§ **Records supplied**:

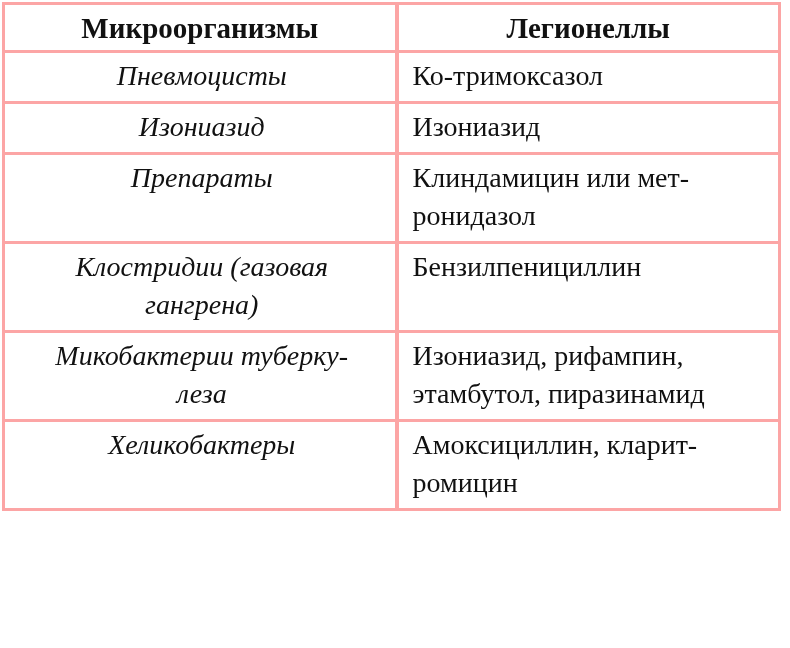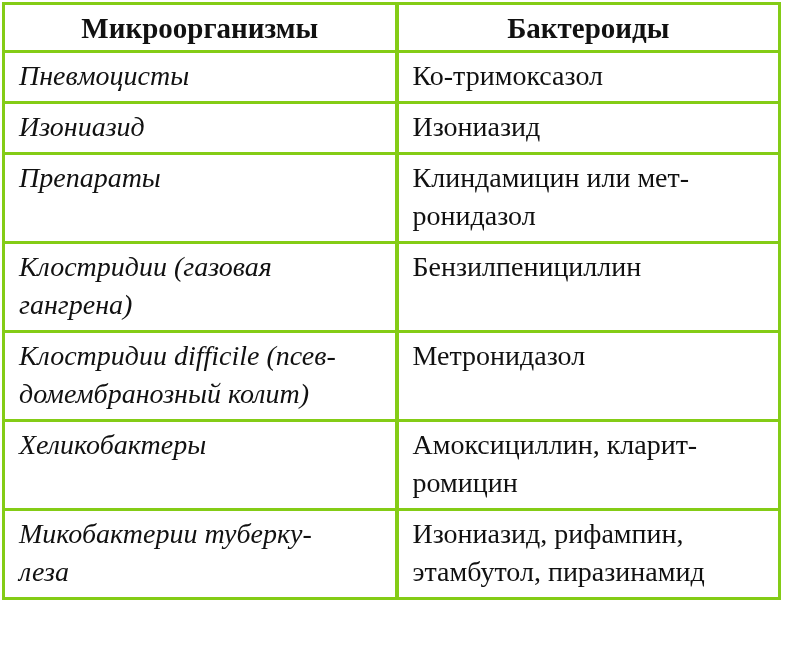--- a/index.html
+++ b/index.html
@@ -24,7 +24,7 @@
   }
   table.med-table th,
   table.med-table td {
-    border: 3px solid #84cc16;
+    border: 3px solid #fca5a5;
     vertical-align: middle;
     box-sizing: border-box;
     font-size: 28px;

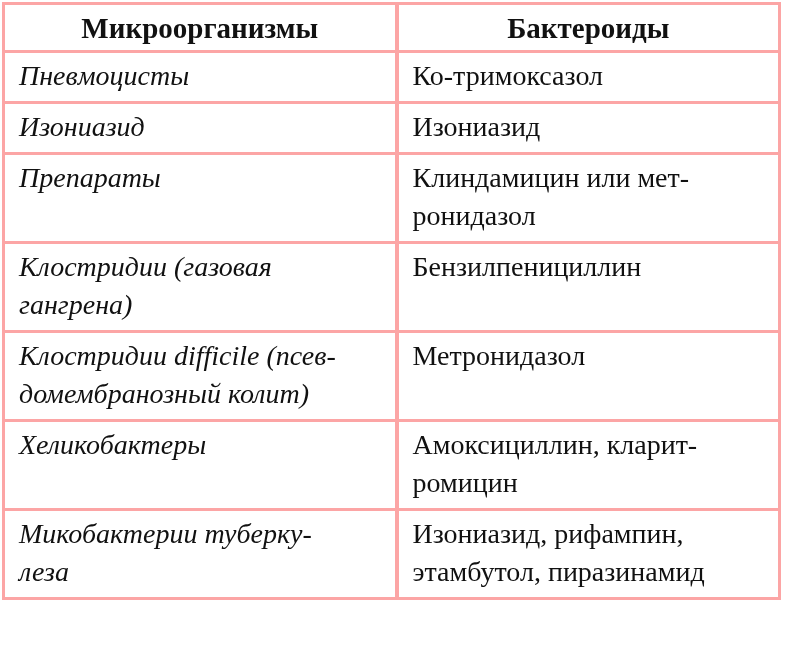--- a/index.html
+++ b/index.html
@@ -65,7 +65,7 @@
           <span class="cell-text">Микроорганизмы</span>
         </th>
         <th>
-          <span class="cell-text">Бактероиды</span>
+          <span class="cell-text">Легионеллы</span>
         </th>
       </tr>
     </thead>

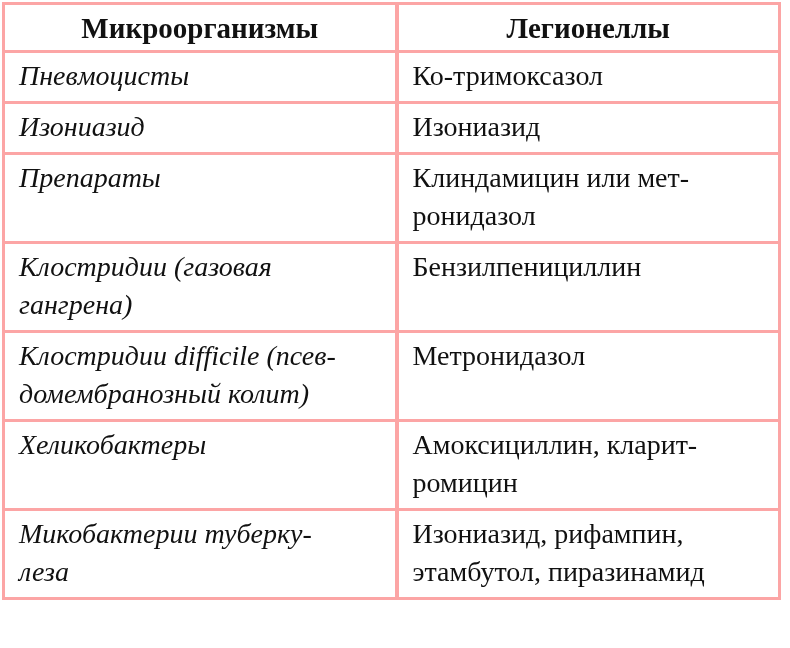--- a/index.html
+++ b/index.html
@@ -47,6 +47,7 @@
   }
   td.micro {
     font-style: italic;
+    text-align: center;
   }
   .cell-text {
     white-space: pre-line;

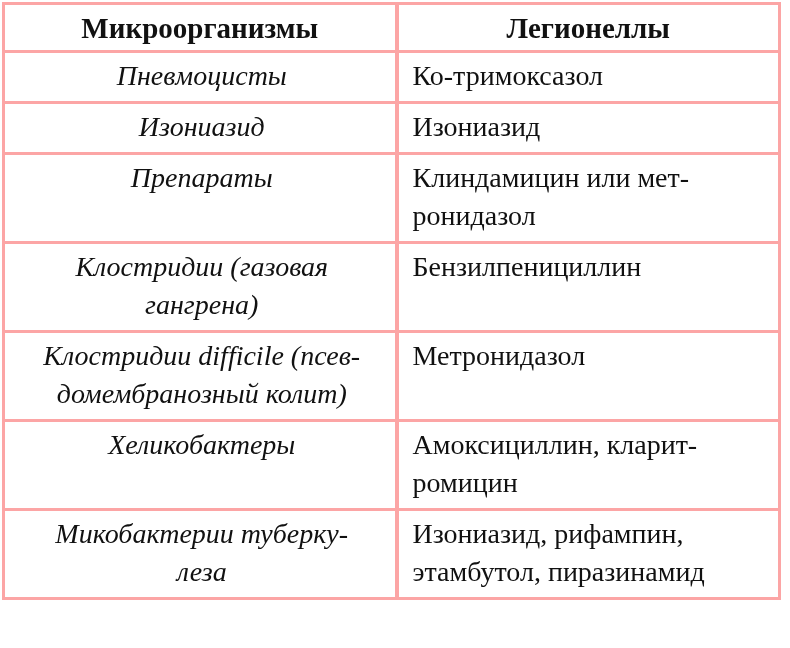--- a/index.html
+++ b/index.html
@@ -107,15 +107,6 @@
       </tr>
       <tr class="h2">
         <td class="micro">
-          <span class="cell-text">Клостридии difficile (псев-
-домембранозный колит)</span>
-        </td>
-        <td class="drug">
-          <span class="cell-text">Метронидазол</span>
-        </td>
-      </tr>
-      <tr class="h2">
-        <td class="micro">
           <span class="cell-text">Хеликобактеры</span>
         </td>
         <td class="drug">

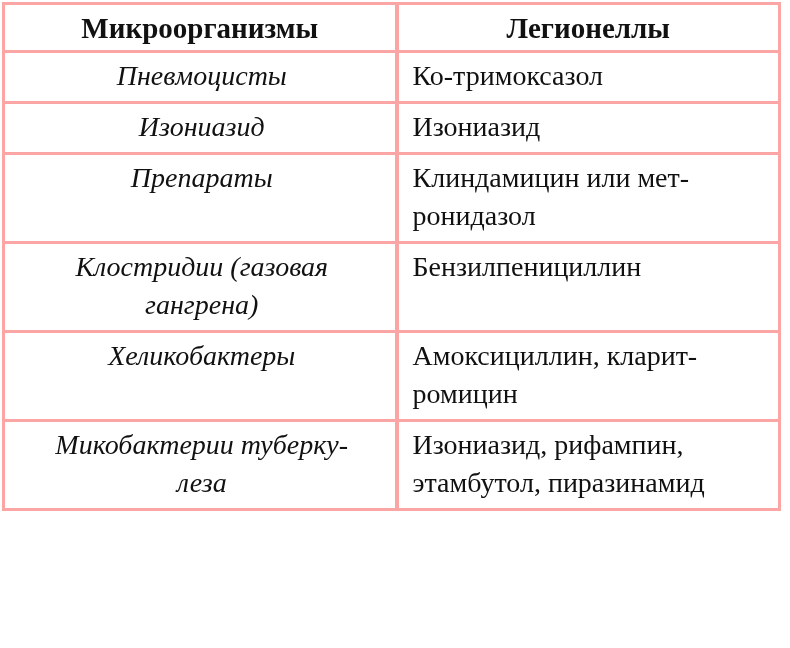--- a/index.html
+++ b/index.html
@@ -107,15 +107,6 @@
       </tr>
       <tr class="h2">
         <td class="micro">
-          <span class="cell-text">Хеликобактеры</span>
-        </td>
-        <td class="drug">
-          <span class="cell-text">Амоксициллин, кларит-
-ромицин</span>
-        </td>
-      </tr>
-      <tr class="h2">
-        <td class="micro">
           <span class="cell-text">Микобактерии туберку-
 леза</span>
         </td>
@@ -124,6 +115,15 @@
 этамбутол, пиразинамид</span>
         </td>
       </tr>
+      <tr class="h2">
+        <td class="micro">
+          <span class="cell-text">Хеликобактеры</span>
+        </td>
+        <td class="drug">
+          <span class="cell-text">Амоксициллин, кларит-
+ромицин</span>
+        </td>
+      </tr>
     </tbody>
   </table>
 </div>

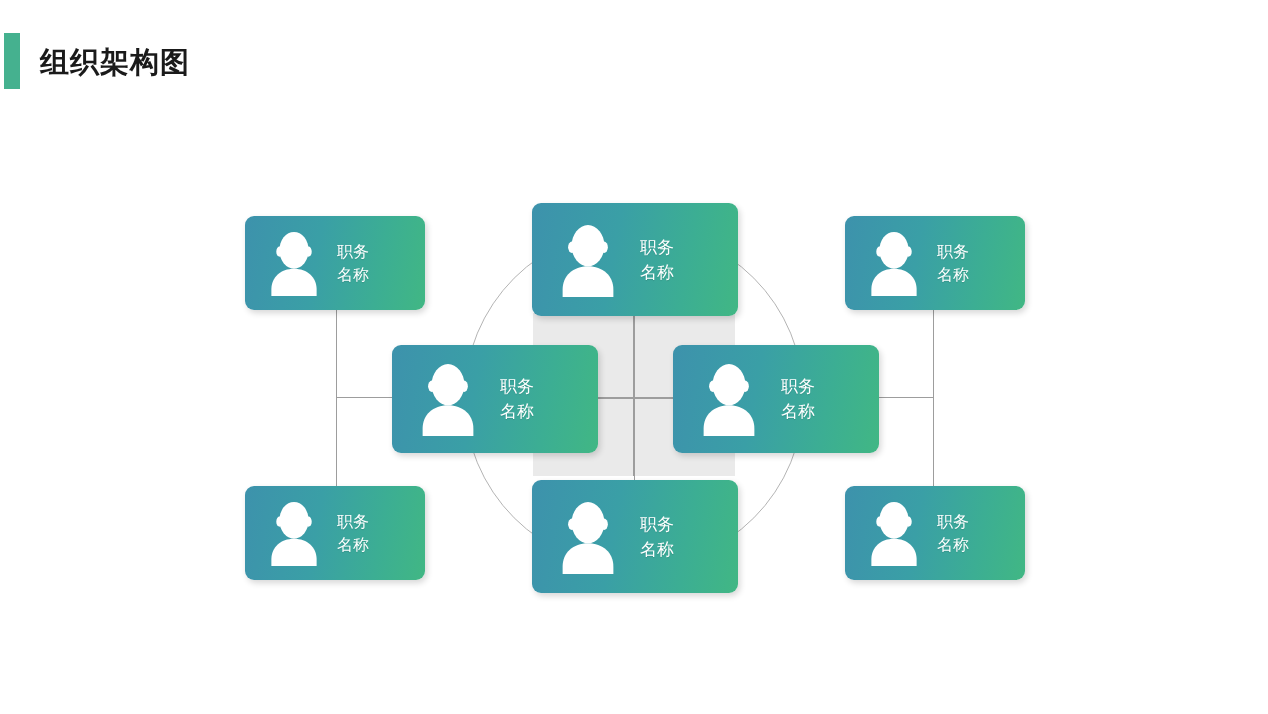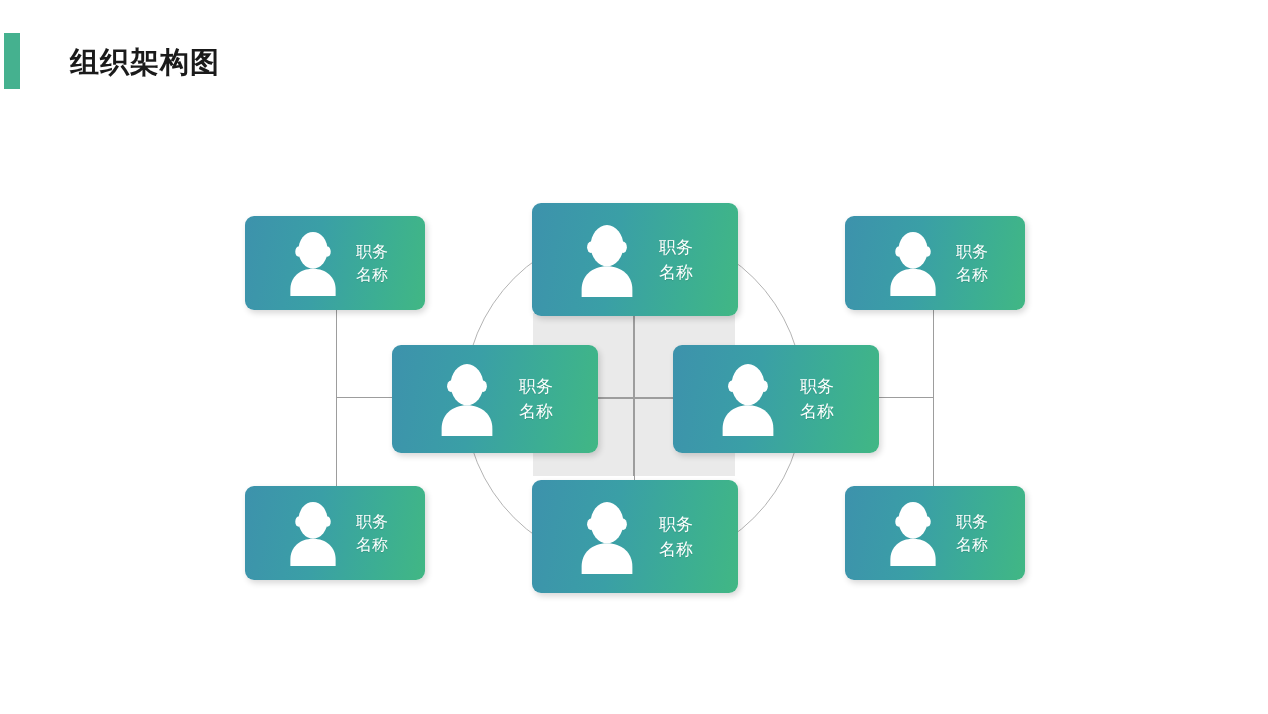--- a/index.html
+++ b/index.html
@@ -41,7 +41,6 @@
     letter-spacing: 1px;
     line-height: 36px;
     white-space: nowrap;
-    margin-left: 30px;
   }
 
   

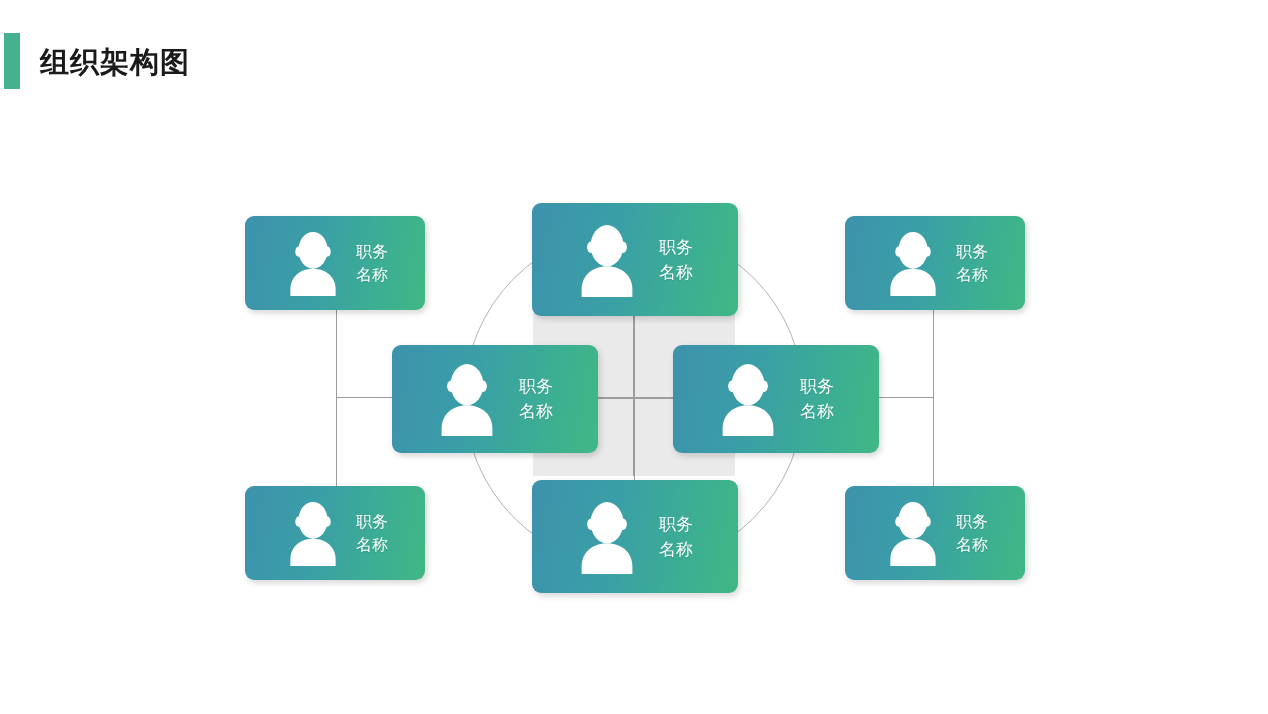--- a/index.html
+++ b/index.html
@@ -85,7 +85,6 @@
     display: flex;
     align-items: center;
     overflow: hidden;
-    padding-left: 19px;
   }
   .card-avatar {
     flex: 0 0 auto;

§ **Exercise requirements**: Each line above that carries the string "table" has to be returned.

§ **Output of the task**:
   table.med-table th,
   table.med-table td {
   </table>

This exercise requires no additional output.